Contents and Arrangement Expanded View

Collection Overview

Bargmann, V. (Valentine), 1908-1989
Valentine Bargmann Papers
Manuscripts Division
Permanent URL:
1908-1988 (mostly 1937-1979)
5 boxes and 1.88 linear feet
Storage Note:
  • ReCAP (scarcpxm): Box 1-5


The Valentine Bargmann Papers consists of personal and professional correspondence, personal papers, awards, medals, lectures notes, drafts and published writings, and documents pertaining to the Einstein Papers Project. Valentine Bargmann was an assistant to Albert Einstein at the Institute for Advanced Study and later became a Princeton University professor of mathematical physics.

Collection Description & Creator Information

Scope and Contents

The Valentine Bargmann Papers consists of personal and professional correspondence, personal papers, awards, medals, lectures notes, drafts and published writing, and documents pertaining to the Einstein Papers Project. The bulk of the writings consists of notebooks and lectures notes containing some text but mainly pages of mathematical equations. Letters from family and friends in Germany constitute much of the early correspondence. Letters dating from the period of Bargmann's tenure as a professor at Princeton primarily come from colleagues and friends, while correspondence dated after 1976, when he became Professor Emeritus, often relates to awards and honors he received. Some of Bargmann's personal papers and effects, including his birth certificate, naturalization papers, and medals, are also included. In addition, the collection contains a sizable number of reprints of Bargmann's essays, plus several Albert Einstein reprints.

This collection also contains documents collected by Bargmann during the course of his work on the editorial advisory board of the Einstein Papers Project. Included here are annotated typescripts of the first two volumes of The Collected Papers of Albert Einstein, correspondence between the board members, and copies of Einstein-related documents that were likely selected for inclusion in the project.

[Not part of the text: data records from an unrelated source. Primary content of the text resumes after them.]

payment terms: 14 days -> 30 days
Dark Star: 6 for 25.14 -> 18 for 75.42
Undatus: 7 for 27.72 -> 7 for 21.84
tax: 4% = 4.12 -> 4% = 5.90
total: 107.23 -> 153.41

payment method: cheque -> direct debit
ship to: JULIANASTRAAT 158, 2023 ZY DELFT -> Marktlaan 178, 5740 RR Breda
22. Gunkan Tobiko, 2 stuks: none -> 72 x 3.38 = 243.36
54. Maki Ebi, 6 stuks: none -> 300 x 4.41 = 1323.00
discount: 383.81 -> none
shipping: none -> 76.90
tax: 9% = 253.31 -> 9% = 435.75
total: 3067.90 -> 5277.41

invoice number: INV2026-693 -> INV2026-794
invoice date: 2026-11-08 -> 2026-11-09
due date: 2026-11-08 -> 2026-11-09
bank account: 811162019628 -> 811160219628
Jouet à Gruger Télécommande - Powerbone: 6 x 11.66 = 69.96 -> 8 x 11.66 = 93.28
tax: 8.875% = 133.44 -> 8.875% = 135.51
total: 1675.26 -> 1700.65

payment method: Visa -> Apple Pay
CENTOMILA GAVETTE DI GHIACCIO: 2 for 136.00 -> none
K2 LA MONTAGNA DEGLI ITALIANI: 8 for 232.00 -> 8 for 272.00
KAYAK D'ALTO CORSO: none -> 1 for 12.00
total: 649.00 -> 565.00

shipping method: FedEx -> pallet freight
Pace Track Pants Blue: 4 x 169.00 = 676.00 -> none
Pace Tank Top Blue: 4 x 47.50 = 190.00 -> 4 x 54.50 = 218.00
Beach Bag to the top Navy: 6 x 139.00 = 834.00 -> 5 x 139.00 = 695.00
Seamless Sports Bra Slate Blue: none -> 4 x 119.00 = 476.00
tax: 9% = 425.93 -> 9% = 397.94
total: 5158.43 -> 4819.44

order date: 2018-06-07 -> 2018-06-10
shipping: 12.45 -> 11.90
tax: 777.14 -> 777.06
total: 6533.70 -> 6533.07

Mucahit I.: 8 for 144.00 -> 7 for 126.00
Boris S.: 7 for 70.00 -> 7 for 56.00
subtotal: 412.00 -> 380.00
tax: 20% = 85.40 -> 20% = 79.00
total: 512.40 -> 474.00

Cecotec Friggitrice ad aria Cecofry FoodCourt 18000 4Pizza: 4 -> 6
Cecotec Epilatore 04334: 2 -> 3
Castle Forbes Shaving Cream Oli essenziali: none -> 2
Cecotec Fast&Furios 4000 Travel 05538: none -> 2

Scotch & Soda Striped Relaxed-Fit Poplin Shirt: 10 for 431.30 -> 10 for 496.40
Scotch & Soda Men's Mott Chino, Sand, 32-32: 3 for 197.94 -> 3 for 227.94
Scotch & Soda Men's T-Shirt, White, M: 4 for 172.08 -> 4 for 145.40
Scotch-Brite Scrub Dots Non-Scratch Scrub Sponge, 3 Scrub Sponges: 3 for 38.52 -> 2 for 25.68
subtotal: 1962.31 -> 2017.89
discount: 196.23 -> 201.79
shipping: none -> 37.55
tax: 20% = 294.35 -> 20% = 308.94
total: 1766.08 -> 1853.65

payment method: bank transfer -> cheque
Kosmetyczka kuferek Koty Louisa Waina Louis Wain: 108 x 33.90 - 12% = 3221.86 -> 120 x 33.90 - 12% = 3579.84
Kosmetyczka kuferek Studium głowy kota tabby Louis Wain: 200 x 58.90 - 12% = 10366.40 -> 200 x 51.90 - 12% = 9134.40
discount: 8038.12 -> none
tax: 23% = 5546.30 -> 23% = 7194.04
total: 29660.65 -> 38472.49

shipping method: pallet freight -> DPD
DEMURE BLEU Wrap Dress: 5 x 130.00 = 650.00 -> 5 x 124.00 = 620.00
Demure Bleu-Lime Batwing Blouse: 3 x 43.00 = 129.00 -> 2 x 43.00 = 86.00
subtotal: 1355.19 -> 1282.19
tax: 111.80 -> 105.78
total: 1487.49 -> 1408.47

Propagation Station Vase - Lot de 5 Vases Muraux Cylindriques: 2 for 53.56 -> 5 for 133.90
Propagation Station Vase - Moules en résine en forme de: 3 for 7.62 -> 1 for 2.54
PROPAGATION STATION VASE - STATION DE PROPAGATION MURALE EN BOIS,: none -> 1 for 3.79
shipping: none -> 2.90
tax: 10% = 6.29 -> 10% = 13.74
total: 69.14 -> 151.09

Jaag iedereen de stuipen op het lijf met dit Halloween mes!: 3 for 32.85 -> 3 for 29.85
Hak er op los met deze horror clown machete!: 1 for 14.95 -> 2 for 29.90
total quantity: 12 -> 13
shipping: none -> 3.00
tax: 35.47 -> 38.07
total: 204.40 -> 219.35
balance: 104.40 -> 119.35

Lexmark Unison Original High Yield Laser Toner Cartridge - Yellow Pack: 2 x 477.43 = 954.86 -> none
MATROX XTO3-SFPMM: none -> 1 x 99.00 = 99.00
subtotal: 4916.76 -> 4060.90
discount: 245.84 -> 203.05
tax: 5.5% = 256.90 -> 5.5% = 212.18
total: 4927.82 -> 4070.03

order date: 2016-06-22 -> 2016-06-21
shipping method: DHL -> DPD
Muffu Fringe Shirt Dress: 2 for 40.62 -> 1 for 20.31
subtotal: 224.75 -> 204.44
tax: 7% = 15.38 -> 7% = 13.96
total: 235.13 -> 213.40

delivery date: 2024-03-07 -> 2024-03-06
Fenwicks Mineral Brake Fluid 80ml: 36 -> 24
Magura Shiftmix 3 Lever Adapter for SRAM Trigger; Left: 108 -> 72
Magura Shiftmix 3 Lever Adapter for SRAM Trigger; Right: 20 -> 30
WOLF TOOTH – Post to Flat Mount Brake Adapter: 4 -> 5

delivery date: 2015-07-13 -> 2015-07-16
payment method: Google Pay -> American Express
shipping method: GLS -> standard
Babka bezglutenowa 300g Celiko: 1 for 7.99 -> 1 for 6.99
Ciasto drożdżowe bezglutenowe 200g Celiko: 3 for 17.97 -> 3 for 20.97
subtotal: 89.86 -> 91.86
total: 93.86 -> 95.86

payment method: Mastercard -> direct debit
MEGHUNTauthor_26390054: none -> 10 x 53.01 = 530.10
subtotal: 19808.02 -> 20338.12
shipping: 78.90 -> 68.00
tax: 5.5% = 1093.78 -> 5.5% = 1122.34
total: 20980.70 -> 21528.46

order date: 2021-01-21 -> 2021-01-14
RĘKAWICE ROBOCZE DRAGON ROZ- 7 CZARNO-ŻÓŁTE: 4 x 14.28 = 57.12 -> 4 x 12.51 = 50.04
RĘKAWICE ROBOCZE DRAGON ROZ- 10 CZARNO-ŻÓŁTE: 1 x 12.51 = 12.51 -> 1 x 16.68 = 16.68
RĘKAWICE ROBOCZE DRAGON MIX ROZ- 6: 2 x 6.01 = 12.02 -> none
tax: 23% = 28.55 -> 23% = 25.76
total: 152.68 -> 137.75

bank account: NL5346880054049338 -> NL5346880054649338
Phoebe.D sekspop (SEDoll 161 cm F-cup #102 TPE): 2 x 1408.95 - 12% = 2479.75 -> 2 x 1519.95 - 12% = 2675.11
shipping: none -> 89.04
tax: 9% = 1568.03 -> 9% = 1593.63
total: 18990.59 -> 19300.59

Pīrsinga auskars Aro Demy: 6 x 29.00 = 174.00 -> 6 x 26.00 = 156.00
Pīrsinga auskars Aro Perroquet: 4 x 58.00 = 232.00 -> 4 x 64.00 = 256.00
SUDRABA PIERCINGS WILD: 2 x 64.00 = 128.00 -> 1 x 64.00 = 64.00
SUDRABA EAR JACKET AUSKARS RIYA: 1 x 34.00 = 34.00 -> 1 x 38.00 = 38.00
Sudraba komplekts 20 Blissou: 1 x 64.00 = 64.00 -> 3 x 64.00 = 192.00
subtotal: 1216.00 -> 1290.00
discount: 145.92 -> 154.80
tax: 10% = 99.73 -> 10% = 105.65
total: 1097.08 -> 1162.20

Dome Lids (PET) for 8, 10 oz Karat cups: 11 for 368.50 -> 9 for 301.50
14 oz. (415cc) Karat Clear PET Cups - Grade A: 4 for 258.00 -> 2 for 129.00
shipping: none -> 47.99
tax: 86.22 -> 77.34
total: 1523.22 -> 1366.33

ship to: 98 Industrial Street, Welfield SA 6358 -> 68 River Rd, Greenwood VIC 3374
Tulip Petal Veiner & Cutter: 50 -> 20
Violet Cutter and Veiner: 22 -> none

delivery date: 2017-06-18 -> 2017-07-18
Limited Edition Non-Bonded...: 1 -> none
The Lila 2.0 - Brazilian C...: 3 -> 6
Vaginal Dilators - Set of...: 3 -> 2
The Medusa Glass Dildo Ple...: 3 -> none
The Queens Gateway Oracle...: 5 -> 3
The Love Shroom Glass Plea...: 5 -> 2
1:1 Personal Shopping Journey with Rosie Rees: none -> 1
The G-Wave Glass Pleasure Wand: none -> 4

Collection Creator Biography:

Bargmann, V. (Valentine), 1908-1989

Valentine Bargmann (1908-1989) was born in Berlin, Germany, on April 8, 1908. He began studying at the University of Berlin but moved to Zurich in order to escape Nazi oppression. He completed his doctorate at the University of Zurich in 1936. Wishing to flee Europe and the growing spectre of Nazism, Bargmann received help from another German refugee, Albert Einstein, who sponsored his move to the United States. Bargmann arrived at Princeton University in 1937 and began working as Einstein's assistant at the Institute for Advanced Study. In 1943, Bargmann began working with John von Neumann, a member of the United States Atomic Energy Commission, on war-related research projects. His collaboration with von Neumann ultimately led to advances in computer technology. In 1946, Bargmann was appointed visiting lecturer in physics at Princeton. He joined the Princeton faculty as an associate professor of mathematical physics in 1948 and was promoted to full professor in 1957. As a professor, Bargmann wrote often about the quantum theory and the theory of relativity. He published in many of the leading mathematics and physics journals of the time. He eventually retired from teaching in 1976. After his retirement, he was awarded both the Wigner Medal and the Max Plank Medal for his contributions to group theory and quantum physics. One of the last projects Bargmann worked on was contributing to the planning and editing of The Collected Papers of Albert Einstein.

Collection History


The bulk of the papers was a gift from Christine Fellbaum in September of 1989 . The "Advanced Quantum Mechanics" lectures were given by Frank Stern in 1992 .


No accruals are expected.


No appraisal information is available.


These papers were processed with a general operating support grant from the New Jersey Historical Commission, a division of the Department of State.

Processing Information

This collection was processed by Casey Babcock in September 2007. Finding aid written by Casey Babcock on September 28, 2007.

Access & Use

Conditions Governing Access

This collection is open for research use.

Conditions Governing Use

Single copies may be made for research purposes. To cite or publish quotations that fall within Fair Use, as defined under U. S. Copyright Law, no permission is required. For instances beyond Fair Use, it is the responsibility of the researcher to determine whether any permissions related to copyright, privacy, publicity, or any other rights are necessary for their intended use of the Library's materials, and to obtain all required permissions from any existing rights holders, if they have not already done so. Princeton University Library's Special Collections does not charge any permission or use fees for the publication of images of materials from our collections, nor does it require researchers to obtain its permission for said use. The department does request that its collections be properly cited and images credited. More detailed information can be found on the Copyright, Credit and Citations Guidelines page on our website. If you have any questions, please feel free to contact us through the Ask Us! form.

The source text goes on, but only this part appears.